3D printed memory‐shape materials at hand


Luis Felipe Gerlein Reyes
Luis Felipe Gerlein Reyes Author profile
Luis Felipe Gerlein R. is a Ph.D. candidate at ÉTS. His research interests include nanofabrication and characterization of optoelectronic devices based on lead chalcogenides, carbon-based nanostructures and perovskite materials.

memory‐shape

A new technology developed by MIT and SUTD allows to 3D-print materials that can remember their shape after being bent or twisted from their original state.  The team of engineers from the Massachusetts Institute of Technology (MIT) and the Singapore University of Technology and Design (SUTD) recently presented 3D-printed objects made of pliable shape-memory polymers that are flexible in size and shape with unprecedented printing resolution for this type of base materials.

To achieve this, they take advantage of the structural characteristics of these shape-memory polymers. At room temperature, the cool state, the material remains amorphous. At higher temperatures, the material turns into a kind of rubber that is soft and malleable.  Moreover, after the material is deformed it will stay there until is heated, when recoiling takes place and the material goes back to its original printed shape.  This process then, involves 3D-printing at higher temperatures to be able to manipulate the polymer.  The team studied and characterized the polymer to find the right temperature to trigger its change.  This allows for controlled processing that facilitates bringing this technology in several consumer and industrial fields.

 

memory‐shape

A 3-D printed multimaterial shape-memory minigripper, consisting of shape-memory hinges and adaptive touching tips, grasps a cap screw.
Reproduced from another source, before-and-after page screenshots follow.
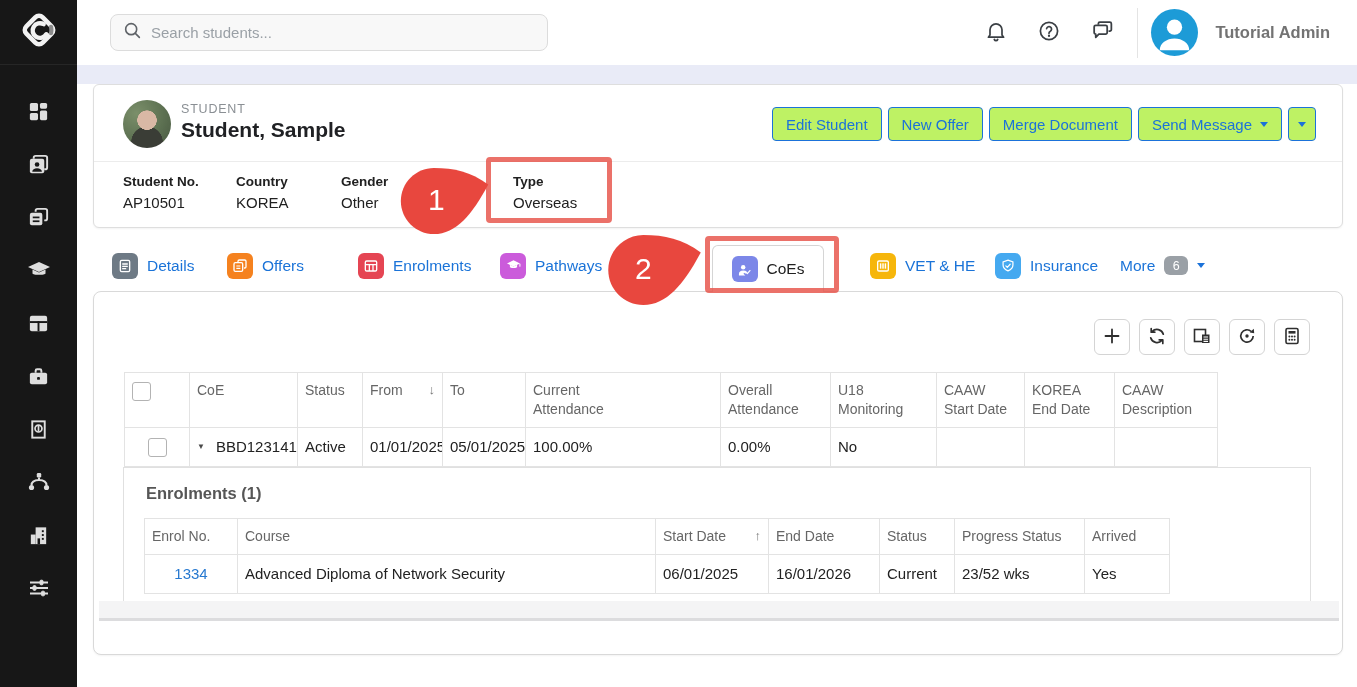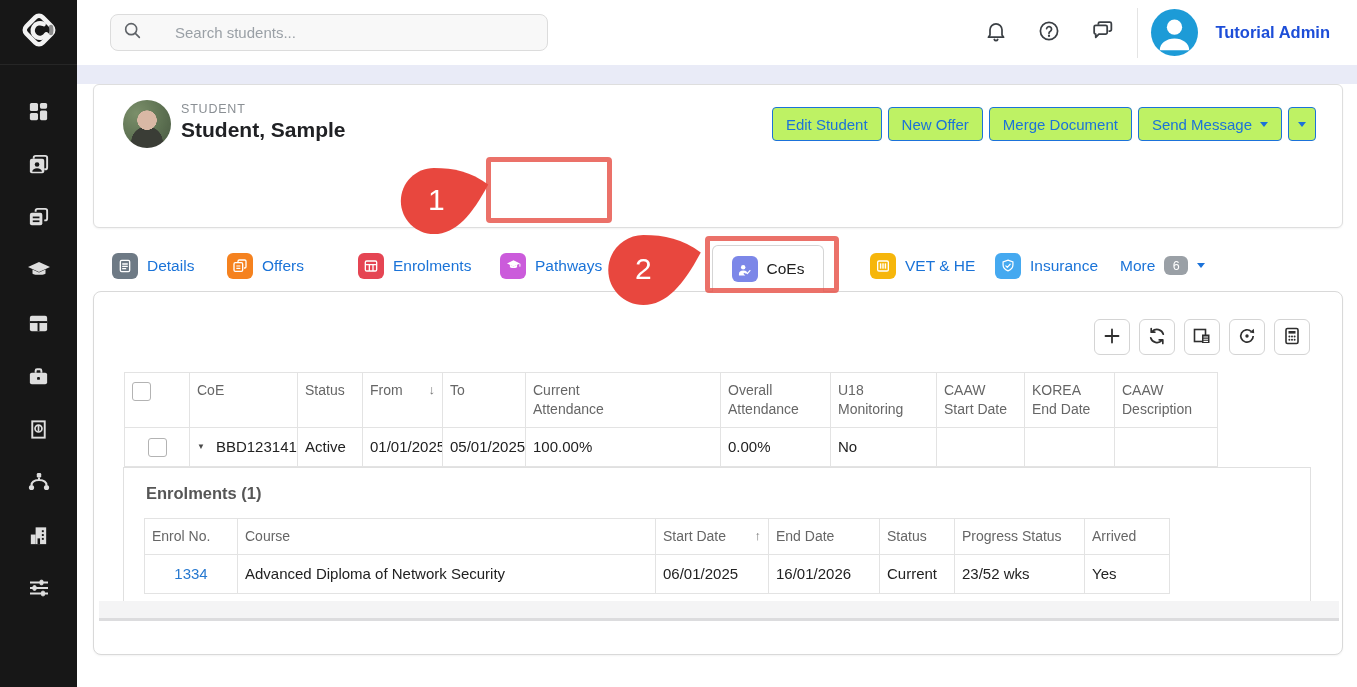--- a/index.html
+++ b/index.html
@@ -18,7 +18,7 @@
   .topbar { position:absolute; left:77px; top:0; width:1280px; height:65px; background:#fff; z-index:30; }
   .band { position:absolute; left:77px; top:65px; width:1280px; height:19px; background:#e9ebf7; }
   .search-box { position:absolute; left:33px; top:14px; width:438px; height:37px; background:#f8f8f8; border:1px solid #dcdcdc; border-radius:8px; display:flex; align-items:center; padding:0 12px; gap:9px; }
-  .search-box input { border:none; outline:none; background:transparent; flex:1; font-size:15px; color:#333; font-family:"Liberation Sans", sans-serif;margin-left:24px; }
+  .search-box input { border:none; outline:none; background:transparent; flex:1; font-size:15px; color:#333; font-family:"Liberation Sans", sans-serif; }
   .search-box input::placeholder { color:#9aa0a6; }
   .top-icons { position:absolute; right:0; top:0; height:65px; display:flex; align-items:center; }
   .top-icon-btn { width:42px; height:42px; display:flex; align-items:center; justify-content:center; cursor:pointer; margin-right:11px; }

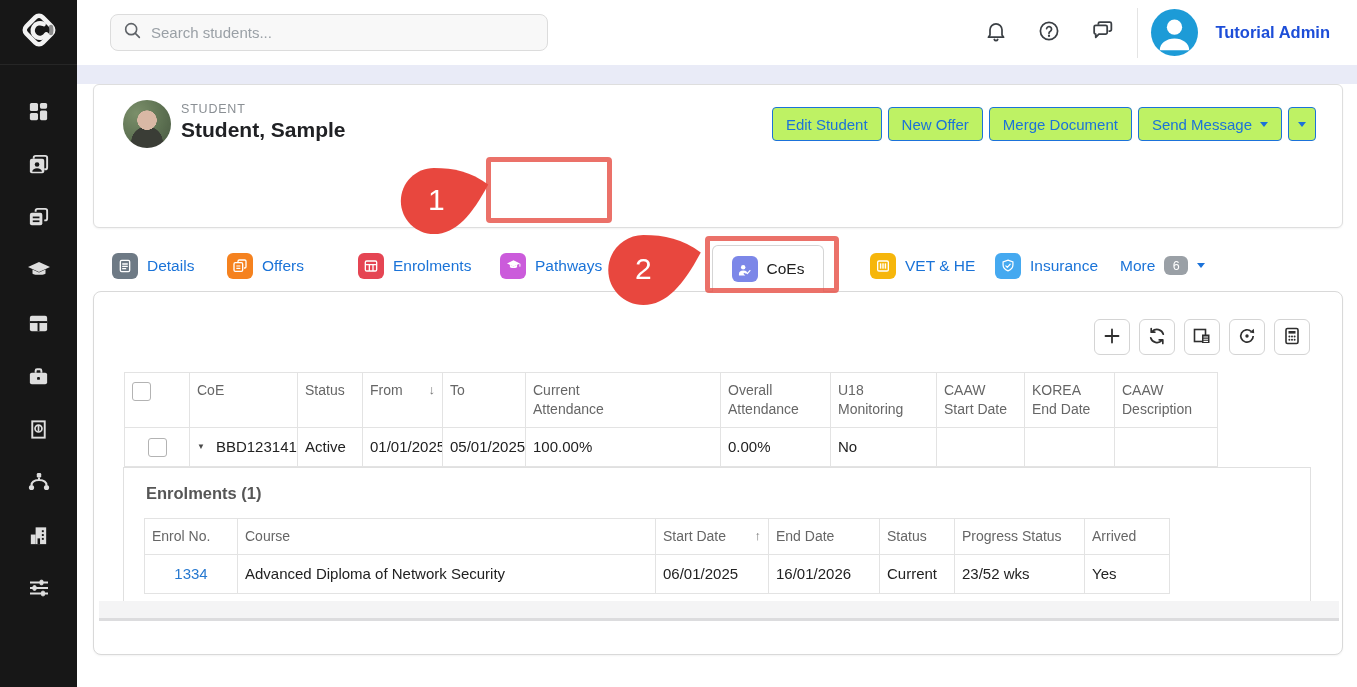--- a/index.html
+++ b/index.html
@@ -25,7 +25,7 @@
   .top-divider { width:1px; height:50px; background:#e4e4e4; margin:0 13px 0 3px; }
   .user-chip { display:flex; align-items:center; gap:17px; padding-right:27px; cursor:pointer; }
   .user-avatar { width:47px; height:47px; border-radius:50%; background:#1d9bd7; display:flex; align-items:flex-end; justify-content:center; overflow:hidden; }
-  .user-name { font-size:16.5px; font-weight:700; color:#1d4ed8; }
+  .user-name { font-size:16.5px; font-weight:700; color:#737373; }
 
   
   .header-card { position:absolute; left:93px; top:84px; width:1250px; height:144px; background:#fff; border:1px solid #dedede; border-radius:6px; box-shadow:0 1px 2px rgba(0,0,0,.05); z-index:10; }

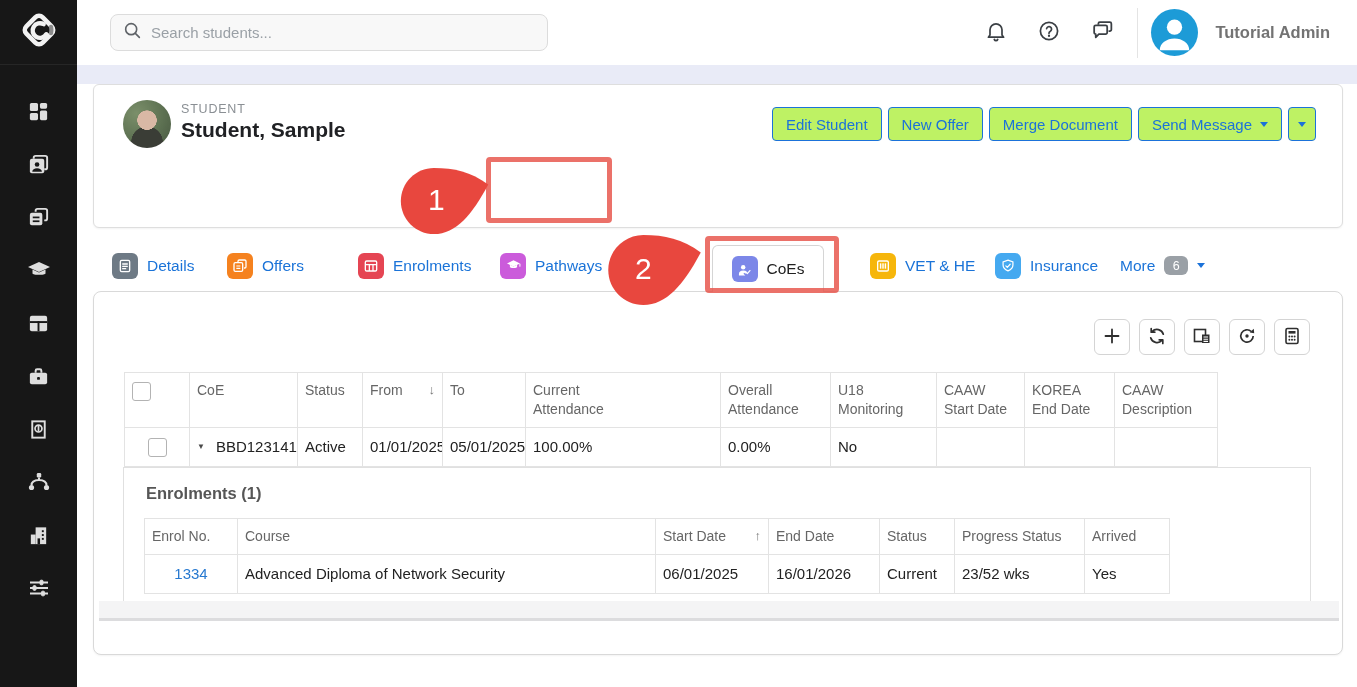--- a/index.html
+++ b/index.html
@@ -277,6 +277,24 @@
       <button class="btn btn-split">
           <span class="caret"></span>
         </button>
+    </div>
+    <div class="info-row">
+      <div class="field f1">
+        <span class="f-label">Student No.</span>
+        <span class="f-value">AP10501</span>
+      </div>
+      <div class="field f2">
+        <span class="f-label">Country</span>
+        <span class="f-value">KOREA</span>
+      </div>
+      <div class="field f3">
+        <span class="f-label">Gender</span>
+        <span class="f-value">Other</span>
+      </div>
+      <div class="field f4">
+        <span class="f-label">Type</span>
+        <span class="f-value">Overseas</span>
+      </div>
     </div>
   </section>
Credits: Photo courtesy of Qi (Kevin) Ge.

The ability to 3D-print memory‐shape polymers has interesting applications in medicine where drug delivery could be potentially controlled by local triggers like the body temperature.   This is important considering that for many ailments, drug administering timing is essential to maximize the effect of a drug.  Imagine this scenario: If the body temperature increases due to an infection, a capsule containing a specific healing agent opens and releases this agent to fight against the said infection exactly at the right time.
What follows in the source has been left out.